Les sénatrices et sénateurs du groupe CRC-SPG s’abstiendront sur cet article 3 bis, qui vise à étendre le périmètre du répertoire national commun de la protection sociale.
En effet, nous ne saurions nous opposer à ce que les acteurs des régimes de retraite bénéficient enfin d’un outil leur permettant de rechercher et de sanctionner la fraude des employeurs qui contreviennent à la législation du travail et de la sécurité sociale, notamment pour ce qui relève de l’infraction de travail dissimulé. Cette pratique, qui coûte cher à la sécurité sociale, constitue une remise en cause importante de notre pacte social dans la mesure où le financement de notre système repose en partie sur les cotisations sociales.
Je note au passage que, à l’heure actuelle, la lutte contre la fraude s’oriente principalement vers les salariés et les assurés.
Toutefois, si nous nous abstenons sur cet article, c’est que nous sommes sceptiques sur sa portée réelle.
En effet, vous n’avez de cesse de multiplier vous-mêmes les mesures permettant au patronat de contourner la législation et d’échapper à la solidarité, tant nationale qu’entre générations. C’est bien vous qui avez instauré les ruptures conventionnelles qui servent à déguiser des licenciements, qui avez autorisé le recours massif aux contrats à durée déterminée pour faire face à de prétendues périodes de hausse d’activité ou qui, récemment encore, avez créé le statut de l’auto-entrepreneur dont raffolent les employeurs.
Nous connaissons d’ailleurs tous au moins un exemple de salarié qui, après avoir été licencié par l’entreprise dans laquelle il a travaillé des années durant, a créé son activité et a contracté, quelques mois à peine après son licenciement, avec son ancien employeur. Bel exemple de détournement de procédure ! Dans un tel cas de figure, les pertes sont lourdes pour la sécurité sociale, puisque les auto-entrepreneurs peuvent être exonérés de cotisations sociales durant trois ans, cotisations qui, par définition, sont inférieures à celles qu’aurait rapportées un emploi salarié.
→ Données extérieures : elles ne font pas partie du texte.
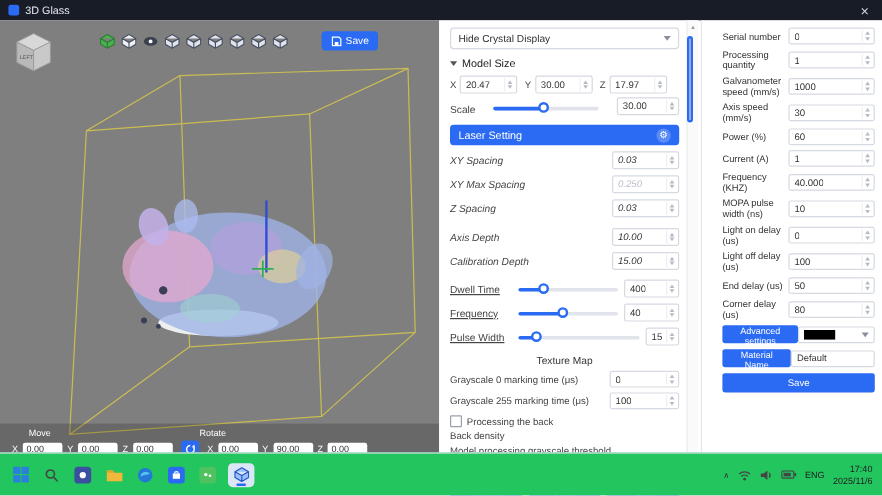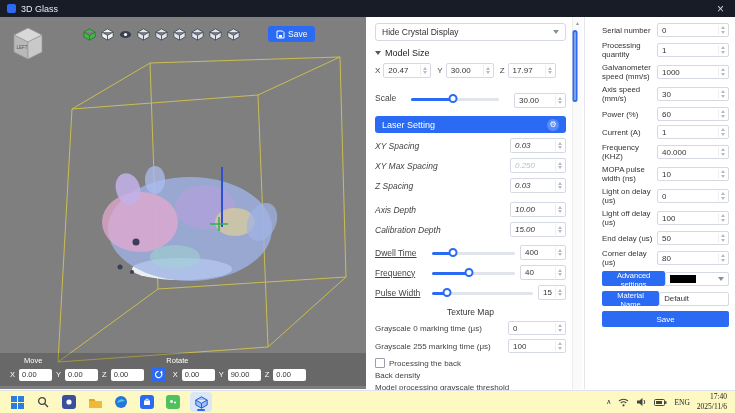--- a/index.html
+++ b/index.html
@@ -44,21 +44,21 @@
   .xyzrow{display:flex;gap:6px;margin-top:5px;align-items:center;}
   .grp{display:flex;align-items:center;gap:3px;font-size:8px;color:#444;}
 
   .nbox{position:relative;height:15px;border:1px solid #d5d9e2;border-radius:2px;display:flex;align-items:center;padding:0 11px 0 4px;font-size:8px;color:#333;background:#fff;box-sizing:border-box;}
   .nbox .val{white-space:nowrap;overflow:hidden;}
   .nbox.dim .val{color:#b9bdc6;}
   .spin{position:absolute;right:1px;top:1px;bottom:1px;width:8px;display:flex;flex-direction:column;justify-content:center;align-items:center;gap:1.5px;border-left:1px solid #efefef;}
   .su{width:0;height:0;border-left:2.5px solid transparent;border-right:2.5px solid transparent;border-bottom:3px solid #b6bac4;}
   .sd{width:0;height:0;border-left:2.5px solid transparent;border-right:2.5px solid transparent;border-top:3px solid #b6bac4;}
 
-  .scalerow{display:flex;align-items:flex-start;margin-top:15px;font-size:8.5px;color:#444;gap:15px;}
+  .scalerow{display:flex;align-items:flex-end;margin-top:3px;font-size:8.5px;color:#444;gap:15px;}
   .slider{position:relative;height:12px;}
   .track{position:absolute;top:5px;left:0;right:0;height:3px;background:#e1e4ea;border-radius:2px;}
   .fill{height:3px;background:#2b6bf3;border-radius:2px;}
   .thumb{position:absolute;top:1px;width:9px;height:9px;background:#fff;border:2px solid #2b6bf3;border-radius:50%;transform:translateX(-50%);box-sizing:border-box;}
 
   .laserbar{height:17px;background:#2b6bf3;border-radius:3px;color:#fff;display:flex;align-items:center;justify-content:space-between;padding:0 7px;font-size:9px;margin-top:8px;flex:0 0 auto;}
   .gearwrap{width:12px;height:12px;border-radius:50%;background:#5a8cf7;display:flex;align-items:center;justify-content:center;font-size:8px;color:#fff;}
 
   .prow{display:flex;align-items:center;justify-content:space-between;margin-top:5px;font-size:8.5px;color:#444;font-style:italic;}
   .prow .plabel{flex:0 0 auto;}
@@ -81,21 +81,21 @@
   .rrow{display:flex;align-items:center;justify-content:space-between;margin-bottom:4px;font-size:7.8px;color:#333;}
   .rrow .nbox{width:72px;height:14px;flex:0 0 auto;}
   .mrow{display:flex;align-items:center;justify-content:space-between;margin-bottom:5px;}
   .bluebtn{height:15px;background:#2b6bf3;color:#fff;border:0;border-radius:2px;font-size:7.5px;padding:0 5px;font-family:inherit;}
   .defbox{width:72px;height:14px;border:1px solid #d5d9e2;border-radius:2px;font-size:7.8px;display:flex;align-items:center;padding-left:4px;color:#333;box-sizing:border-box;}
   .advbox{width:72px;height:14px;border:1px solid #d5d9e2;border-radius:2px;display:flex;align-items:center;justify-content:space-between;padding:0 4px;box-sizing:border-box;}
   .swatch{width:26px;height:8px;background:#000;}
   .rsave{display:block;width:100%;height:16px;background:#2b6bf3;color:#fff;border:0;border-radius:2px;font-size:8px;margin-top:2px;font-family:inherit;}
 
   
-  .taskbar{position:absolute;left:0;right:0;bottom:0;height:23px;background:#fef9c3;border-top:1px solid #dde2ea;display:flex;align-items:center;padding:0 8px;box-sizing:border-box;font-family:Liberation Serif, serif;}
+  .taskbar{position:absolute;left:0;right:0;bottom:0;height:36px;background:#22c55e;border-top:1px solid #dde2ea;display:flex;align-items:center;padding:0 8px;box-sizing:border-box;}
   .tbleft{display:flex;align-items:center;gap:8px;}
   .tbi{width:18px;height:18px;border:0;background:transparent;display:flex;align-items:center;justify-content:center;padding:0;}
   .winlogo{display:grid;grid-template-columns:6px 6px;grid-template-rows:6px 6px;gap:1px;}
   .winlogo i{background:#2b7de0;display:block;}
   .appic{width:14px;height:14px;border-radius:3px;display:flex;align-items:center;justify-content:center;}
   .activeapp{width:22px;height:20px;background:#dbe7f6;border-radius:4px;display:flex;align-items:center;justify-content:center;position:relative;border:0;padding:0;}
   .activeapp::after{content:"";position:absolute;bottom:1px;left:7px;width:8px;height:2px;border-radius:1px;background:#2b6bf3;}
   .tbright{margin-left:auto;display:flex;align-items:center;gap:7px;}
   .traychev{font-size:7px;color:#333;}
   .lang{font-size:7.5px;color:#222;}

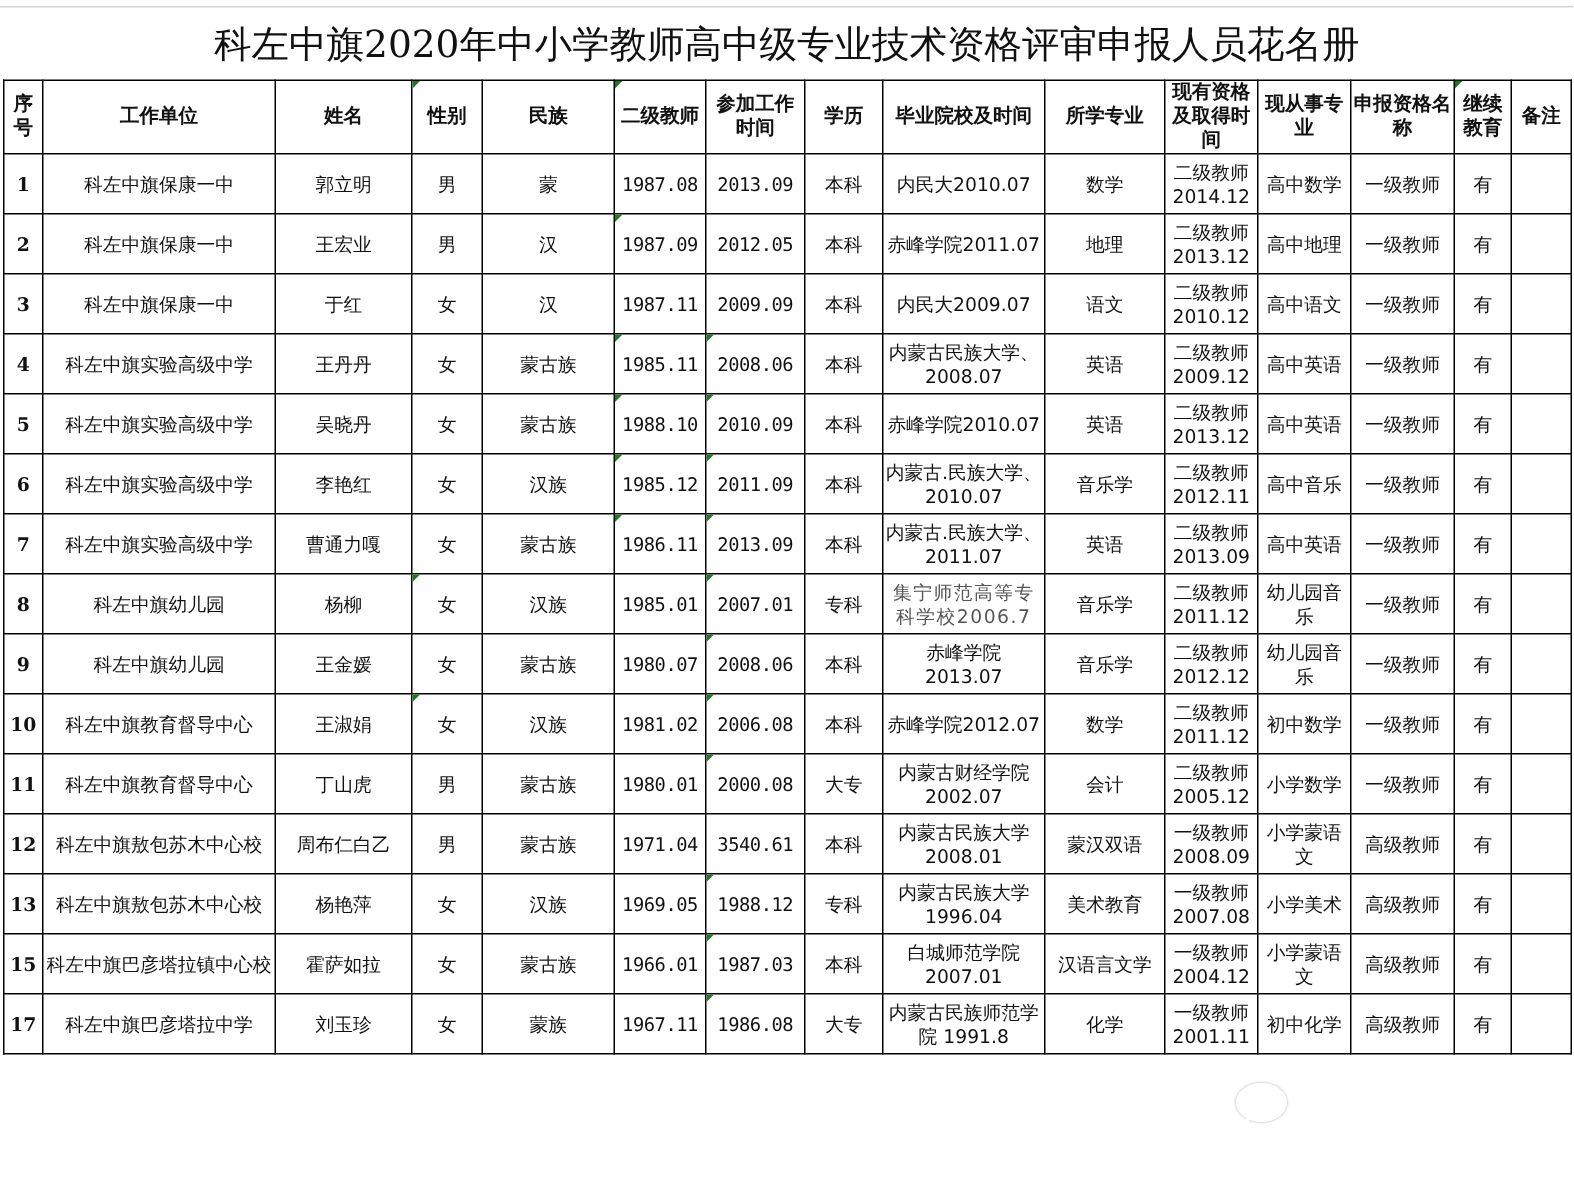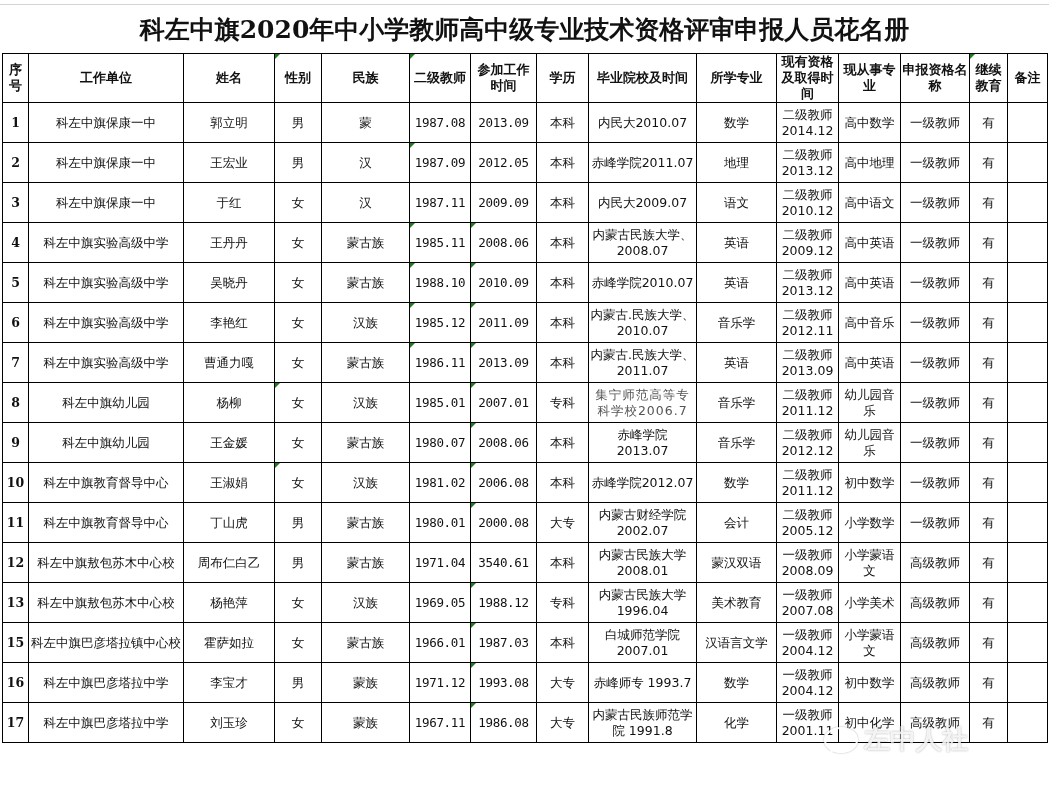--- a/index.html
+++ b/index.html
@@ -1,21 +1,21 @@
 <!DOCTYPE html>
 <html><head>
   <meta charset="utf-8">
   <style>
     html, body { margin: 0; padding: 0; background: #ffffff; }
     body { width: 1049px; height: 786px; overflow: hidden; position: relative;
            font-family: "DejaVu Sans", sans-serif; color: #111; }
     .topgrid { position: absolute; left: 0; top: 0; width: 1049px; height: 4px; border-bottom: 1px solid #d4d4d4; }
     .title { position: absolute; left: 0; top: 5px; width: 1049px; height: 48px;
              display: flex; align-items: center; justify-content: center;
-             font-family: "DejaVu Serif", serif; font-weight: bold; font-size: 25px; letter-spacing: 0px; }
+             font-family: "DejaVu Serif", serif; font-weight: normal; font-size: 25px; letter-spacing: 0px; }
     table.roster { position: absolute; left: 2px; top: 53px; border-collapse: collapse; table-layout: fixed; width: 1045px; }
     table.roster td, table.roster th { border: 1px solid #000; text-align: center; vertical-align: middle;
              font-size: 12.5px; line-height: 16px; padding: 0 1px; overflow: hidden; position: relative; }
     table.roster th { height: 47px; font-weight: bold; font-size: 13px; line-height: 16px; }
     table.roster td { height: 39px; }
     td.idx { font-family: "DejaVu Serif", serif; font-weight: bold; font-size: 13px; }
     td.num { font-family: "DejaVu Sans Mono", monospace; font-size: 12px; letter-spacing: -0.3px; margin-top: 18px; }
     .tri::before { content: ""; position: absolute; left: 0; top: 0; width: 0; height: 0;
              border-top: 5px solid #1e7a1e; border-right: 5px solid transparent; }
     .blurred { color: #555; font-size: 11.5px; letter-spacing: 1px; margin-top: 14px; }
@@ -305,37 +305,20 @@
     <td>本科</td>
     <td>白城师范学院 2007.01</td>
     <td>汉语言文学</td>
     <td>一级教师 2004.12</td>
     <td>小学蒙语文</td>
     <td>高级教师</td>
     <td>有</td>
     <td></td>
   </tr>
       <tr>
-    <td class="idx">16</td>
-    <td>科左中旗巴彦塔拉中学</td>
-    <td>李宝才</td>
-    <td>男</td>
-    <td>蒙族</td>
-    <td class="num">1971.12</td>
-    <td class="num tri">1993.08</td>
-    <td>大专</td>
-    <td>赤峰师专 1993.7</td>
-    <td>数学</td>
-    <td>一级教师 2004.12</td>
-    <td>初中数学</td>
-    <td>高级教师</td>
-    <td>有</td>
-    <td></td>
-  </tr>
-      <tr>
     <td class="idx">17</td>
     <td>科左中旗巴彦塔拉中学</td>
     <td>刘玉珍</td>
     <td>女</td>
     <td>蒙族</td>
     <td class="num">1967.11</td>
     <td class="num tri">1986.08</td>
     <td>大专</td>
     <td>内蒙古民族师范学院 1991.8</td>
     <td>化学</td>
@@ -343,14 +326,13 @@
     <td>初中化学</td>
     <td>高级教师</td>
     <td>有</td>
     <td></td>
   </tr>
     </tbody>
 </table>
 
 <div class="watermark">
   <span class="wm-icon"></span>
-  <span>左中人社</span>
 </div>
 
 </body></html>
Quant à votre proposition d’échange de fichier avec le Centre de liaisons européennes et internationales de sécurité sociale, dire qu’elle nous laisse sur notre faim est un bien faible mot. Car la meilleure solution de lutter contre la fraude au niveau européen, c’est encore de favoriser une harmonisation par le haut des politiques fiscales, sociales et d’emploi. Mais il est vrai que cette proposition se heurte frontalement à la sacro-sainte loi du marché, contre laquelle vous ne voulez pas, avec vos alliés européens, vous mobiliser.